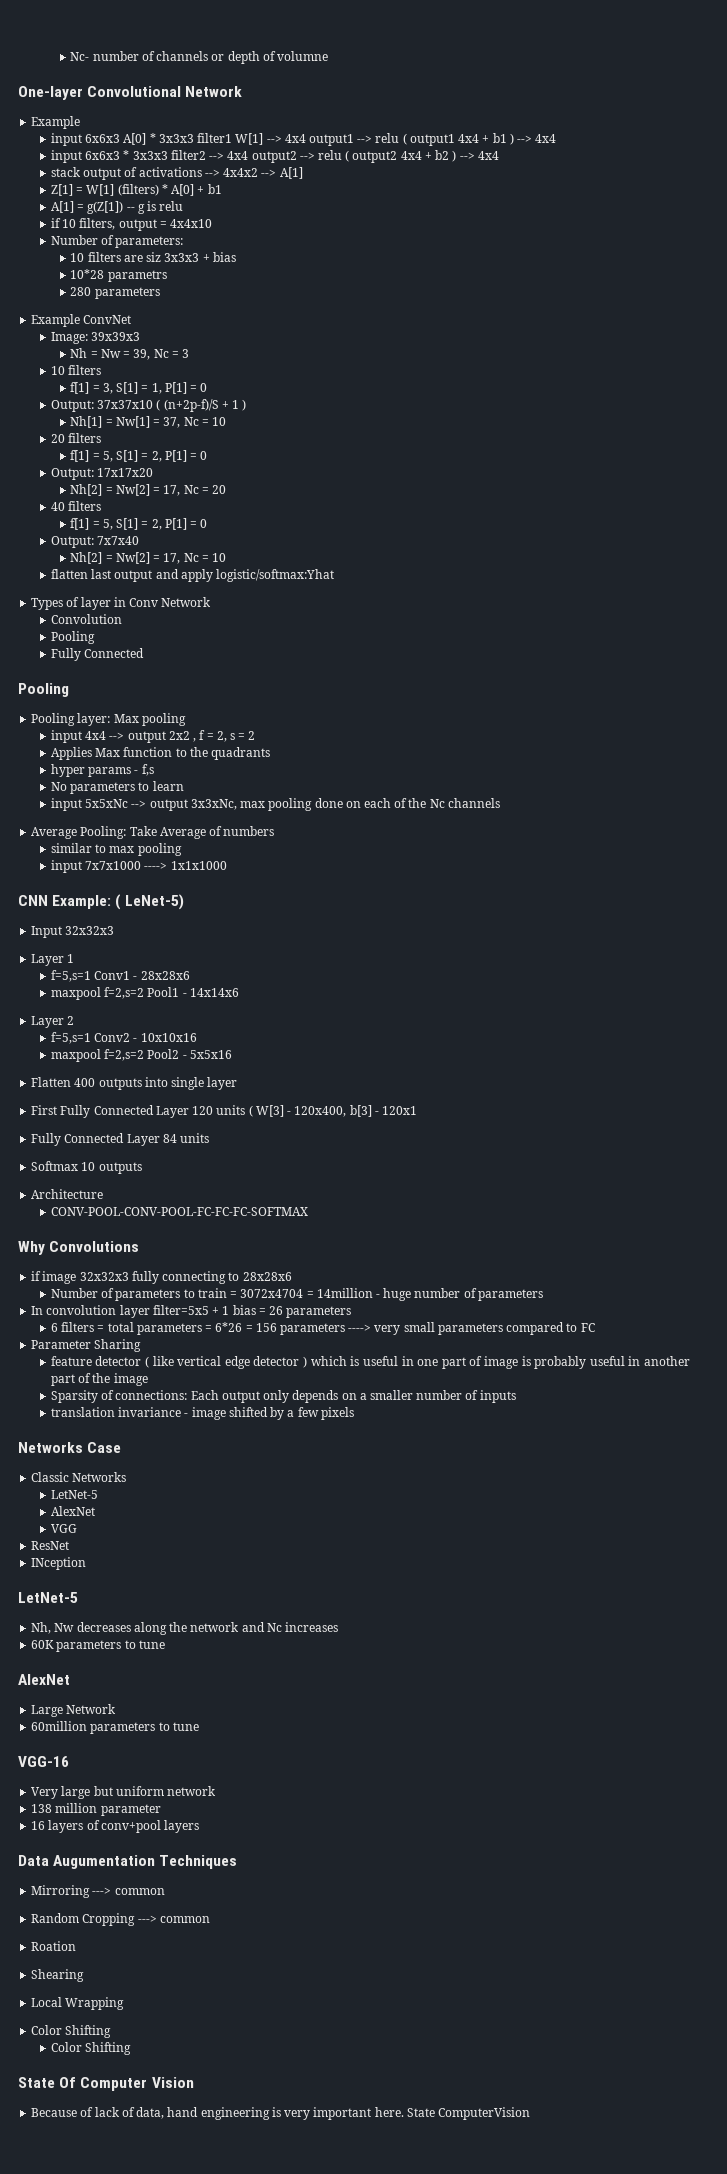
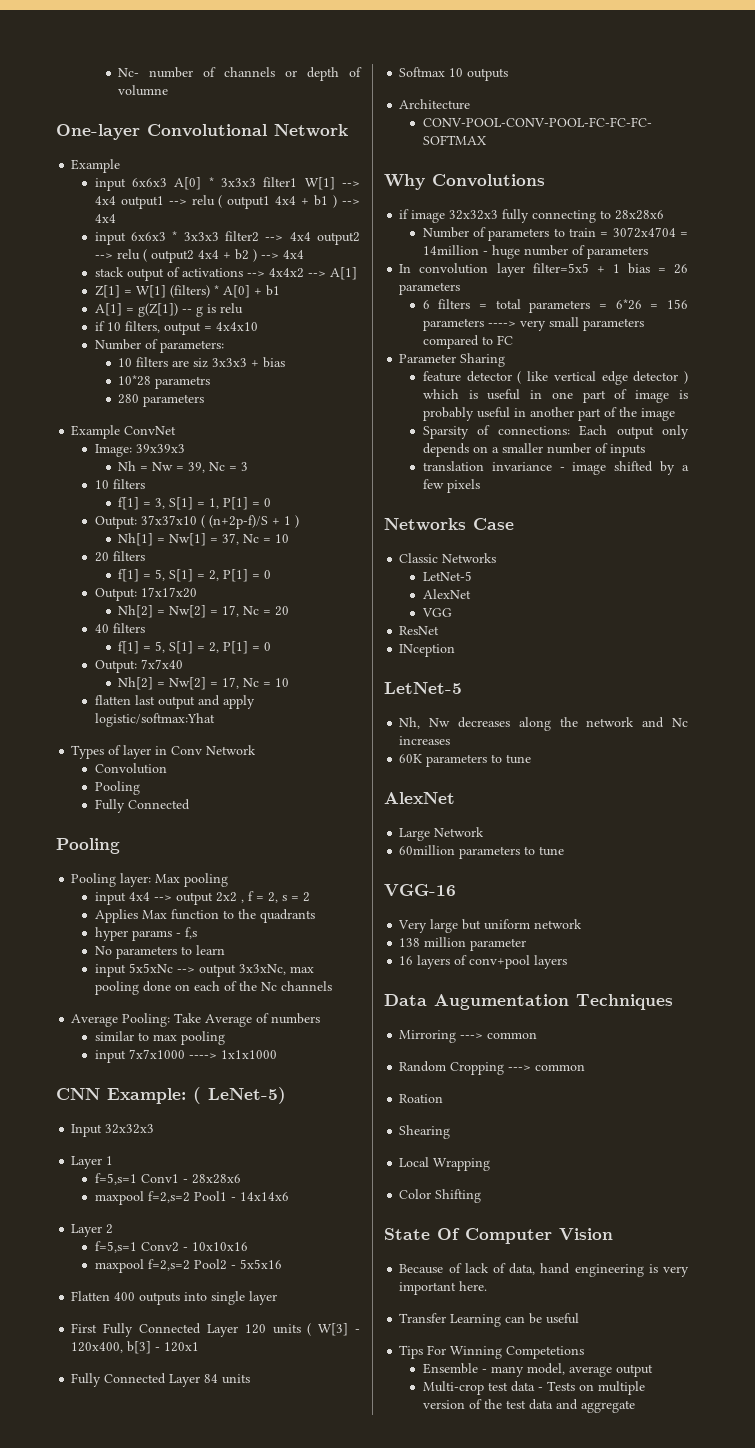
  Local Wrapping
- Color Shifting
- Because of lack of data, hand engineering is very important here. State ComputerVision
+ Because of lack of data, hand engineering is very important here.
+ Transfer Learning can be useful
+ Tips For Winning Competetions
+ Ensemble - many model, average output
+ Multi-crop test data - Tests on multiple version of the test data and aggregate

§ PROBLEM TO SOLVE
For the string "lack", go through the entries above and copy each line where it occurs.

§ RESPONSE AREA
- Because of lack of data, hand engineering is very important here. State ComputerVision
+ Because of lack of data, hand engineering is very important here.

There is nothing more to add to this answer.